WEIR
- Weirton, West Virginia; United States;
- Broadcast area: Weirton, West Virginia; Steubenville, Ohio;
- Frequency: 1430 kHz
- Branding: River Talk 100.9FM 1430

Programming
- Format: News/talk/sports
- Affiliations: Salem Broadcasting

Ownership
- Owner: Cody Barack; (Ohio Midland Newsgroup, LLC);
- Sister stations: WCDK; WOMP; WLYV; WRQY; WBGI-FM;

History
- First air date: 1950
- Call sign meaning: Weirton

Technical information
- Licensing authority: FCC
- Facility ID: 40873
- Class: B
- Power: 1,000 watts day and night
- Transmitter coordinates: 40°26′42.2″N 80°37′40.3″W﻿ / ﻿40.445056°N 80.627861°W
- Translator: 100.9 W265ED (Weirton) ({{{3}}})
- Repeater: 1290 WLYV (Bellaire, Ohio)

Links
- Public license information: Public file; LMS;
- Webcast: Listen live
- Website: www.1063theriver.com

= WEIR =

Radio station in Weirton, West Virginia, US

WEIR is a news/talk/sports formatted broadcast radio station licensed to Weirton, West Virginia, serving the Weirton/Steubenville area. WEIR is owned and operated by Cody Barack, through licensee Ohio Midland Newsgroup, LLC known River Talk North with WLYV 1290 100.1 being River Talk South covering Bellaire/Wheeling.

The station broadcasts from transmitter facilities located along Ohio State Route 428 in Island Creek Township, Ohio.

==History==
WEIR first went on the air on September 15, 1950, doing business as The Tri-State Broadcasting Company, maintaining studios and offices at 243 North Fourth Street in downtown Steubenville, Ohio. Thomas Millsop served as company president, and Paul White was the general manager.

By the mid-1960s, studios had moved from North Fourth Street in Steubenville to 3992 Main Street in Weirton, but maintained the same ownership. On October 17, 1968, WEIR was sold to 1430 Corp., a company headed by Mone Anatha, Jr. William Greaver was General Manager. Studios were re-located to 3578 Pennsylvania Avenue in Weirton.

In August 1976, WEIR was sold to Gilcom Corporation, a company headed by Edward T. Giller. John Rambo was named station manager. In January 1985, WEIR was sold again, this time to Weir Radio Corp., headed by Don DeVorris.

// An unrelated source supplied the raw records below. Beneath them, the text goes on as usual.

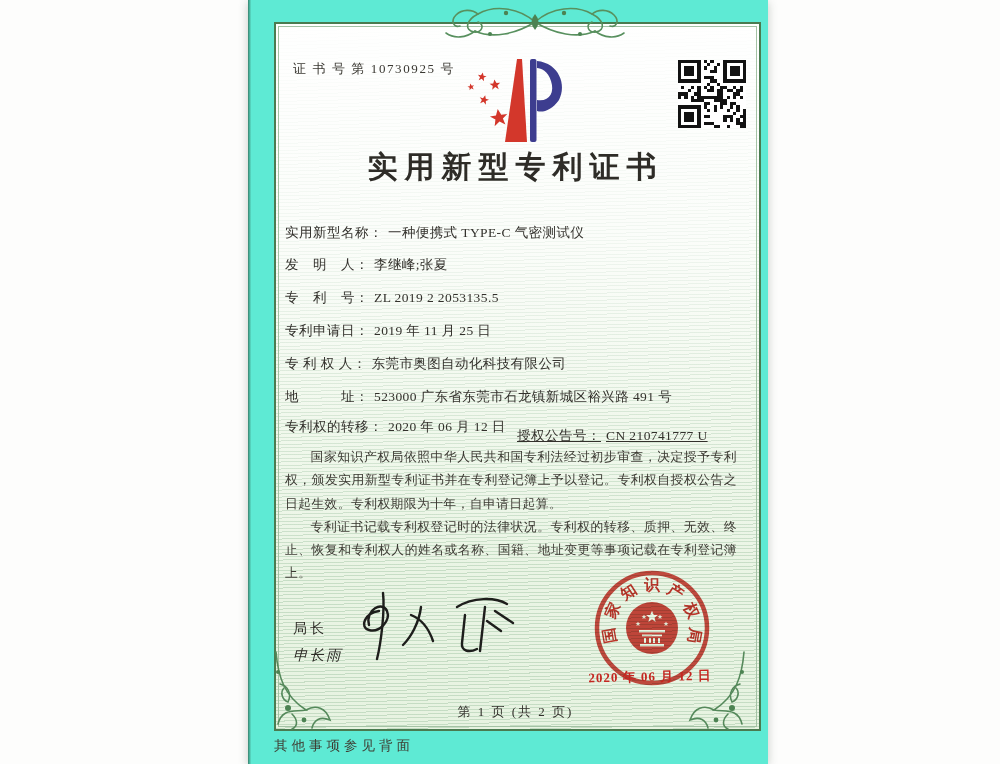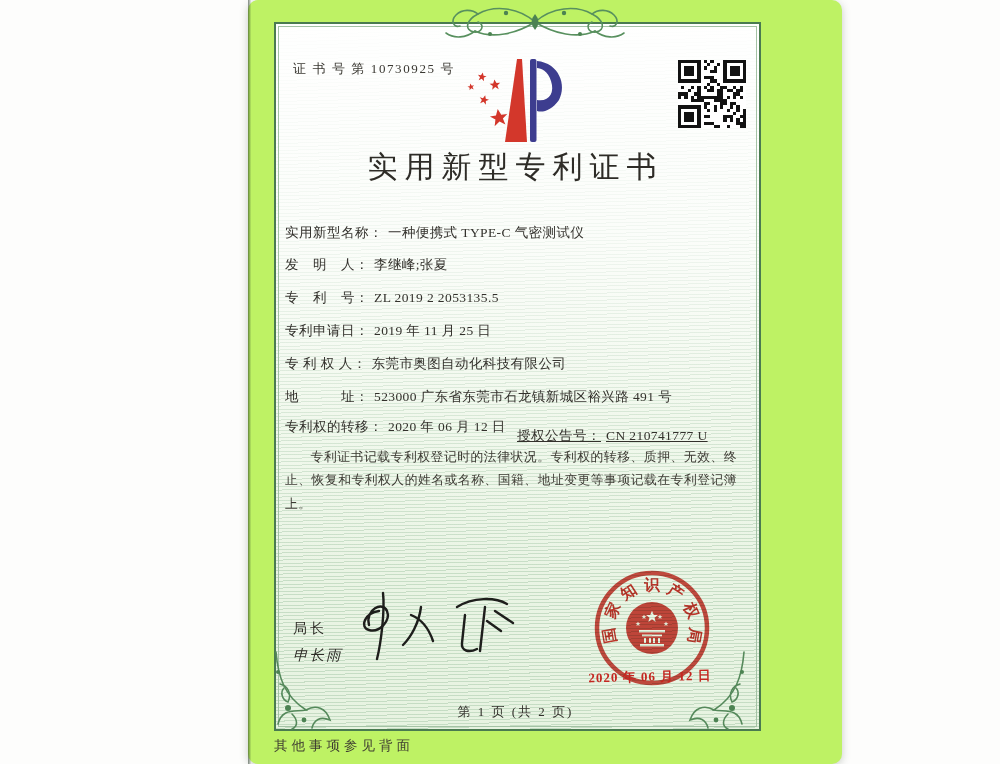--- a/index.html
+++ b/index.html
@@ -1,32 +1,32 @@
 <!DOCTYPE html>
 <html><head>
 <meta charset="utf-8">
 <style>
   html,body{margin:0;padding:0;background:#ffffff;width:1000px;height:764px;overflow:hidden;
     font-family:"Liberation Serif","DejaVu Serif",serif;}
   .canvas{position:relative;width:1000px;height:764px;background:#fdfdfc;}
-  .page{position:absolute;left:248px;top:0;width:594px;height:764px;background:#bef264;
-    box-shadow:0 2px 9px rgba(60,75,60,.28);border-radius:10px;}
+  .page{position:absolute;left:248px;top:0;width:520px;height:764px;background:#5eead4;
+    box-shadow:0 2px 9px rgba(60,75,60,.28);}
   .page::before{content:"";position:absolute;left:0;top:0;width:3px;height:100%;
     background:linear-gradient(to right,rgba(25,45,25,.55),rgba(25,45,25,.05));}
   .frame{position:absolute;left:26px;top:22px;width:483px;height:705px;
     border:2px solid #4a7b50;
     background:
       linear-gradient(to bottom,rgba(255,255,255,.97),rgba(255,255,255,.72) 30%,rgba(252,255,250,.28) 55%,rgba(246,252,242,0) 78%),
       repeating-linear-gradient(178.6deg,rgba(118,168,126,.30) 0 1px,rgba(255,255,255,0) 1px 3.5px),
       linear-gradient(to bottom,#f5faf1,#e7f3e1);}
   .frame::before{content:"";position:absolute;left:2px;top:2px;right:2px;bottom:2px;
     border:1px solid #a3c2a4;pointer-events:none;}
   .abs{position:absolute;}
   .cert-no{left:45px;top:60px;font-size:13px;letter-spacing:1.6px;color:#3a3832;}
-  .title{left:26px;top:147px;width:483px;text-align:center;font-size:30px;font-weight:400;
+  .title{left:26px;top:147px;width:483px;text-align:center;font-size:30px;font-weight:700;
     letter-spacing:7px;color:#2e2c27;}
   .row{left:37px;font-size:13.5px;color:#33312c;white-space:nowrap;}
   .row .lbl{letter-spacing:.5px;}
   .row .val{margin-left:5px;letter-spacing:.4px;}
   .r0{top:224px}.r1{top:256px}.r2{top:289px}.r3{top:322px}.r4{top:355px}.r5{top:388px}.r6{top:418px}
   .grant2{position:absolute;left:232px;top:9px;white-space:nowrap;text-decoration:underline;}
   .paras{left:37px;top:446px;width:452px;color:#3c3a33;font-size:12.8px;line-height:1.82;
     text-align:justify;letter-spacing:.4px;}
   .paras p{margin:0;text-indent:2em;}
   .signer-role{left:45px;top:620px;font-size:14px;letter-spacing:3px;color:#2f2d28;}
@@ -268,20 +268,21 @@
       <span class="lbl">地　　　址：</span><span class="val">523000 广东省东莞市石龙镇新城区裕兴路 491 号</span>
     </div>
     <div class="abs row r6">
       <span class="lbl">专利权的转移：</span><span class="val">2020 年 06 月 12 日</span>
       <span class="grant2">
         <span class="lbl">授权公告号：</span><span class="val">CN 210741777 U</span>
       </span>
     </div>
 
     <div class="abs paras">
+      <p>国家知识产权局依照中华人民共和国专利法经过初步审查，决定授予专利权，颁发实用新型专利证书并在专利登记簿上予以登记。专利权自授权公告之日起生效。专利权期限为十年，自申请日起算。</p>
       <p>专利证书记载专利权登记时的法律状况。专利权的转移、质押、无效、终止、恢复和专利权人的姓名或名称、国籍、地址变更等事项记载在专利登记簿上。</p>
     </div>
 
     <div class="abs signer-role">局长</div>
     <div class="abs signer-name">申长雨</div>
 
     <svg class="abs sig-svg" width="195" height="88" viewBox="0 0 195 88">
       <g stroke="#1e1e1c" stroke-width="2.4" fill="none" stroke-linecap="round" stroke-linejoin="round">
         <path d="M16 40 C12 24 30 16 34 26 C38 36 26 48 16 45 C6 42 12 28 26 26"></path>
         <path d="M30 8 C32 26 28 58 24 74"></path>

In December 1989, WEIR was sold to McGraw Broadcasting Corporation, a division of McGraw Group Stations. The company was headed by Richard McGraw and Karen McGraw. A few years after this transaction, WEIR was joined by an FM sister station, WCDK, licensed to Cadiz, Ohio. This relationship continues today. Studios were relocated to 878 Bantam Ridge Road in Wintersville, Ohio.

On December 4, 1998, both WEIR and WCDK were sold to Priority Communications, a company headed by Jay Phillipone. Studios were moved to 2307 Pennsylvania Avenue in Weirton, West Virginia.

On August 2, 2017, Priority Communications of Ohio filed an application with the FCC to sell WEIR and WCDK to Ohio Midland Newsgroup, LLC of Bellaire, Ohio. The company is headed by Cody Barack and had no other broadcast interests. The sale was consummated on October 31, 2017 at a price of $750,000. Barack changed the WCDK format from classic hits to classic rock and changed WEIR format from sports to conservative and local talk. Studios were relocated during covid to the Fort Steuben Mall in Steubenville Ohio.